Die Durchleuchtung, auch Fluoroskopie genannt, bedient sich der Röntgentechnik um Vorgänge im menschlichen Körper darzustellen. Anders als beim klassischen Röntgen wird hier nicht ein einzelnes Bild ähnlich einem Foto gemacht, sondern es erfolgt eine kontinuierliche Betrachtung ähnlich einem Film. Dadurch können vor allem Organbewegungen gut darstellt werden, beispielsweise Bewegungen des Herzens, Zwerchfell oder der Speiseröhre (Ösophagus). Die Diagnostik von Schluckstörungen (Ösophagusmotilität) ist eine der häufigsten Anwendungen der Durchleuchtungstechnik. Sie wird allerdings auch bei Eingriffen eingesetzt, beispielsweise um nach dem Einsetzen eines Herzschrittmachers oder Implantat zu überprüfen, ob dieses korrekt eingesetzt wurde, oder um Katheter und Stents zu positionieren.

Häufige Fragen

Wie kann ich mich auf die Untersuchung vorbereiten?

Bei dieser Untersuchung sind keine speziellen Vorbereitungen nötig.

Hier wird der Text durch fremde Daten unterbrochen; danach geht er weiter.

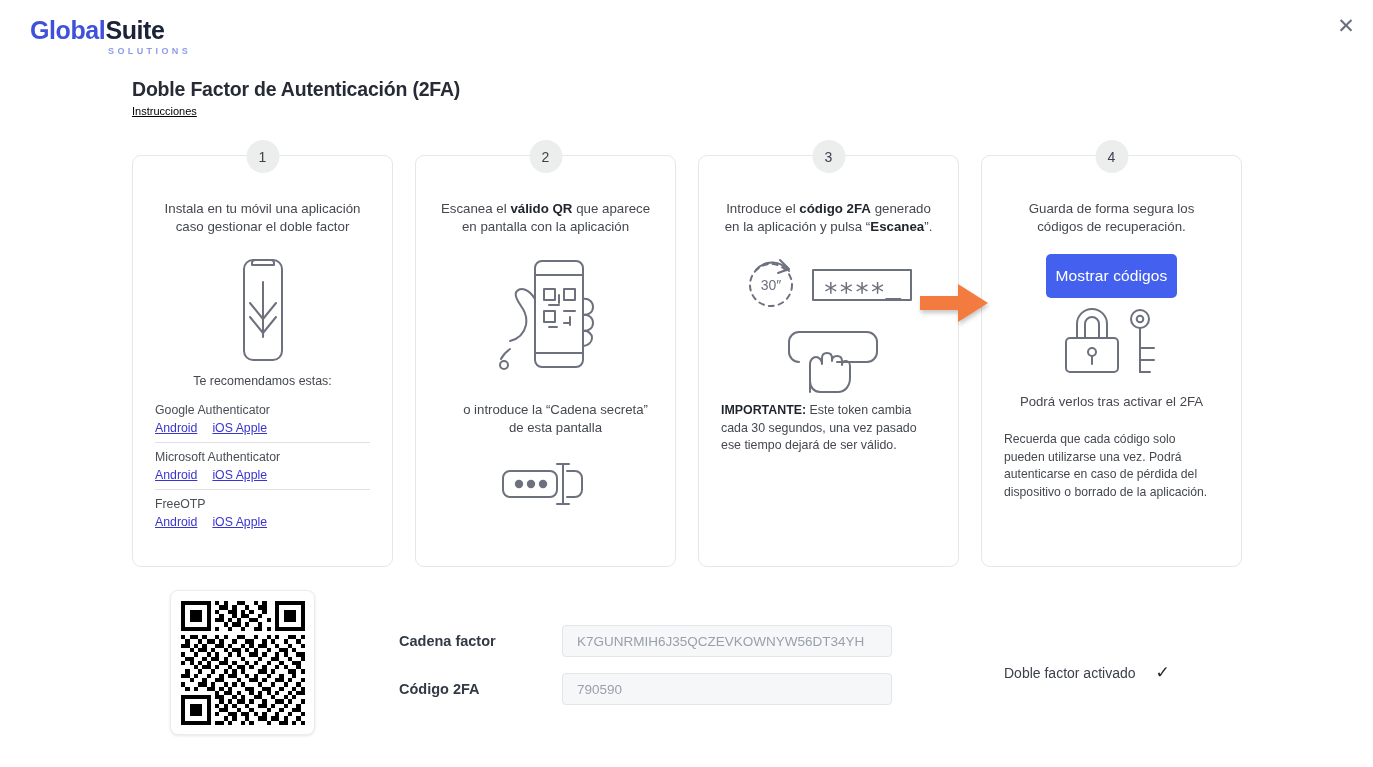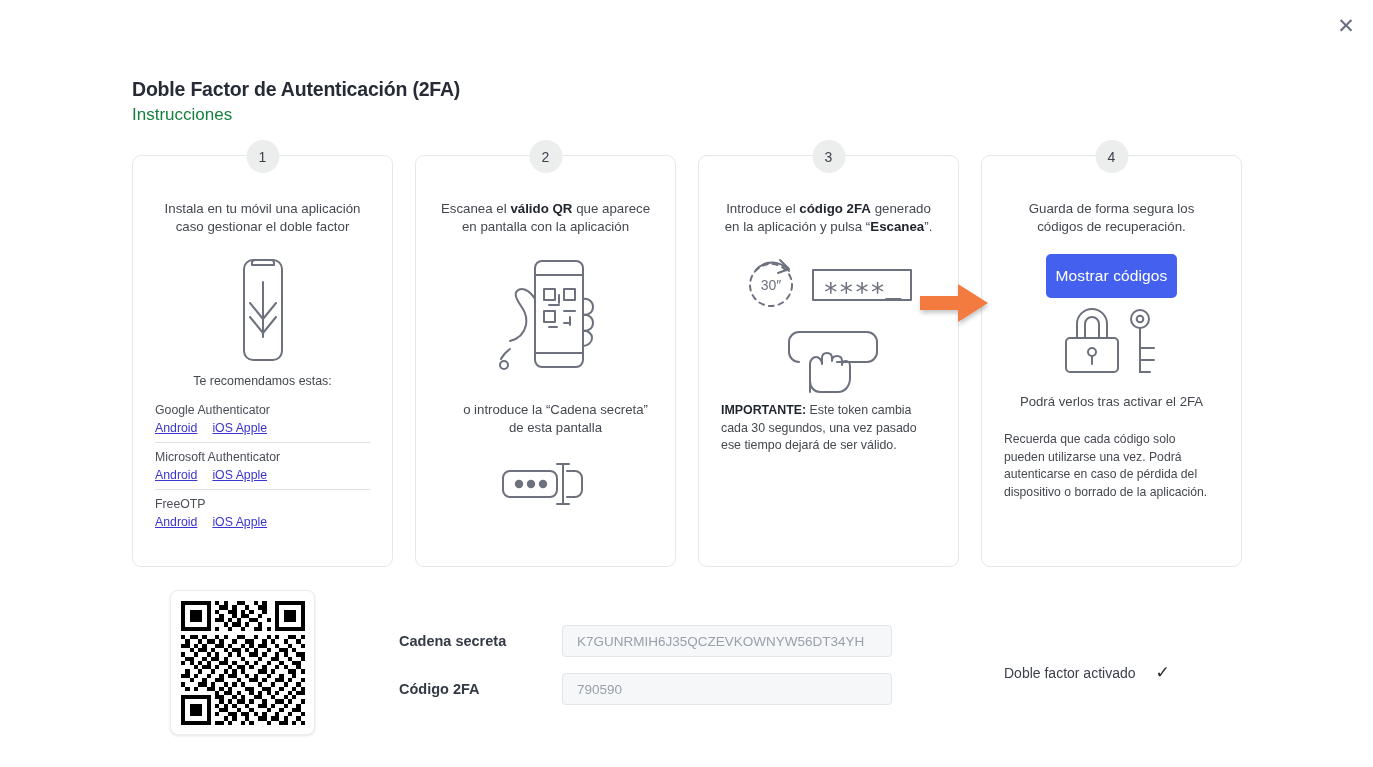"GlobalSuite" div.logo-wrap { html: none -> <div> <div> <span>Global</span><span>Suite</span> </div> <div>SOLUTIONS</div> </div> }
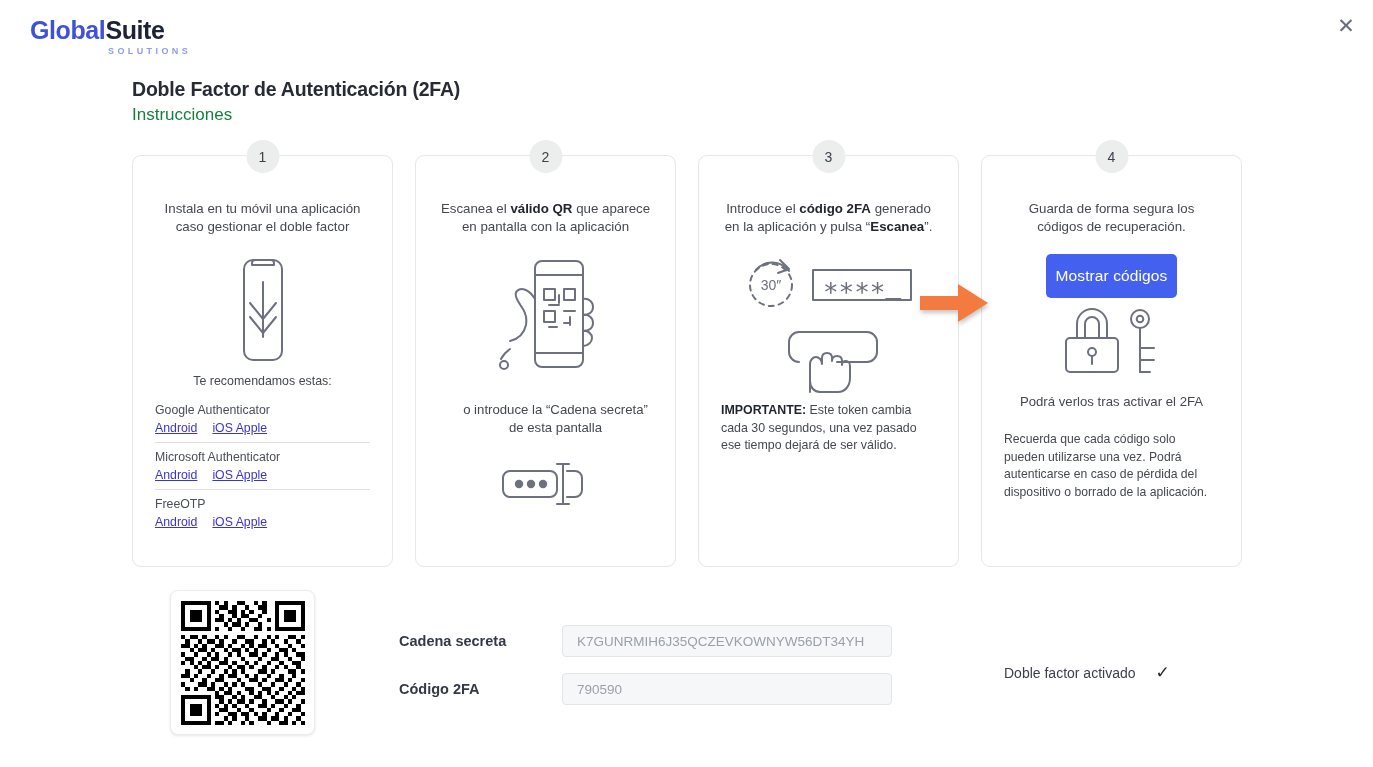"Instrucciones" .subtitle { color: #15803d -> #000000; font-size: 17px -> 11px; text-decoration: none -> underline }
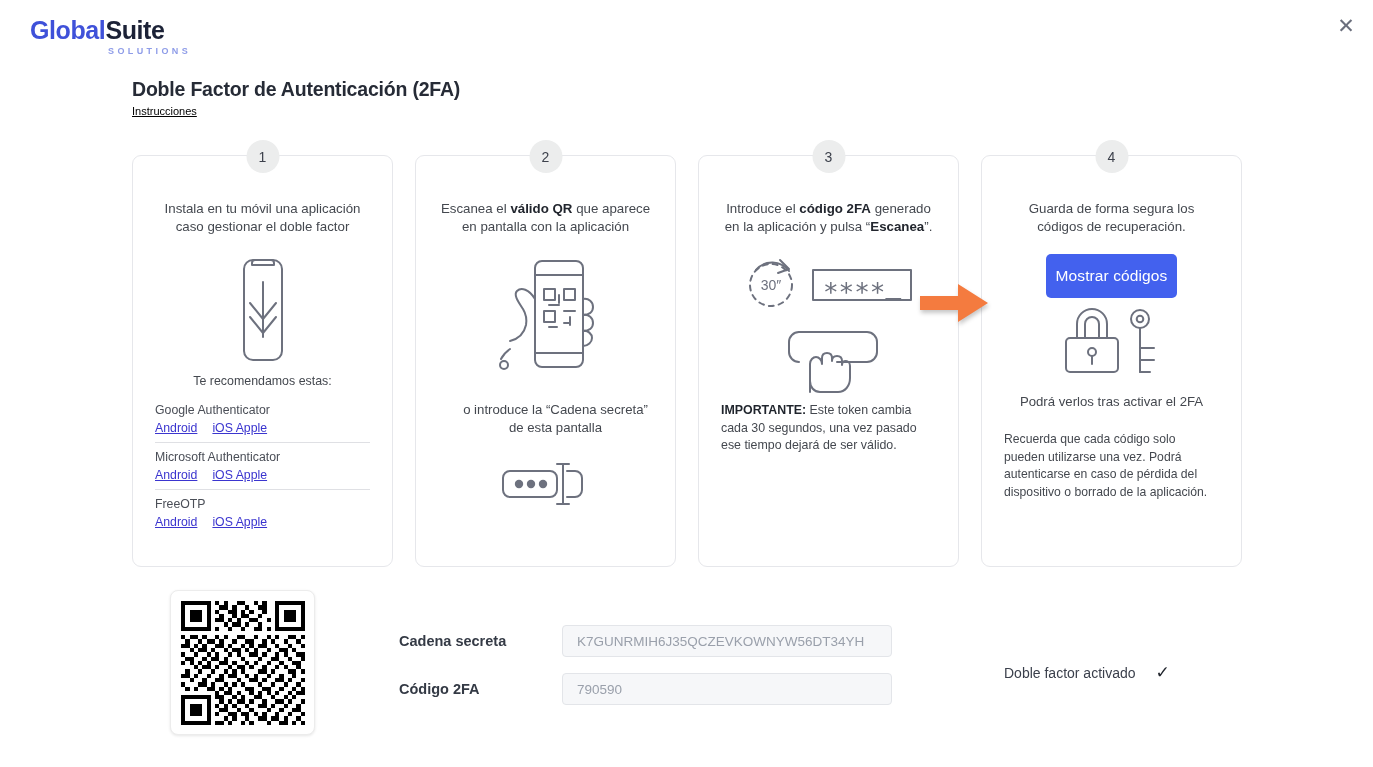"Cadena secreta" div.form-label { text: secreta -> factor }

Wie läuft die Untersuchung ab?

In manchen Fällen müssen zur besseren Darstellung Kontrastmittel verabreicht werden, beispielsweise bei der Diagnostik von Schluckstörungen. Anders als Kontrastmittel, die v.a. bei MRT und CT verwendet werden, müssen die Kontrastmittel bei der Durchleuchtung geschluckt werden. Sie werden also nicht intravenös verabreicht. Wir verwenden ausschließlich Kontrastmittel der modernsten Generation, welche sehr gut verträglich sind. Sie müssen hierfür nicht nüchtern sein und bekommen auch keinen Zugang.

Die Strahlenbelastung bei der Durchleuchtung ist verhältnismäßig gering, dies liegt auch an unserer modernen Ausstattung. Für manche Einsätze ist diese Technik sogar eines klassischen Röntgenbilds aufgrund geringerer Strahlenbelastung vorzuziehen, obwohl die Durchleuchtung in der Regel länger dauert als eine Röntgenaufnahme.

Unsere Durchleuchtungsanlage ist außerdem für den Einsatz in der Bariatrie geeignet, dem Teilgebiet der Medizin, das sich mit Fettleibigkeit (Adipositas) beschäftigt.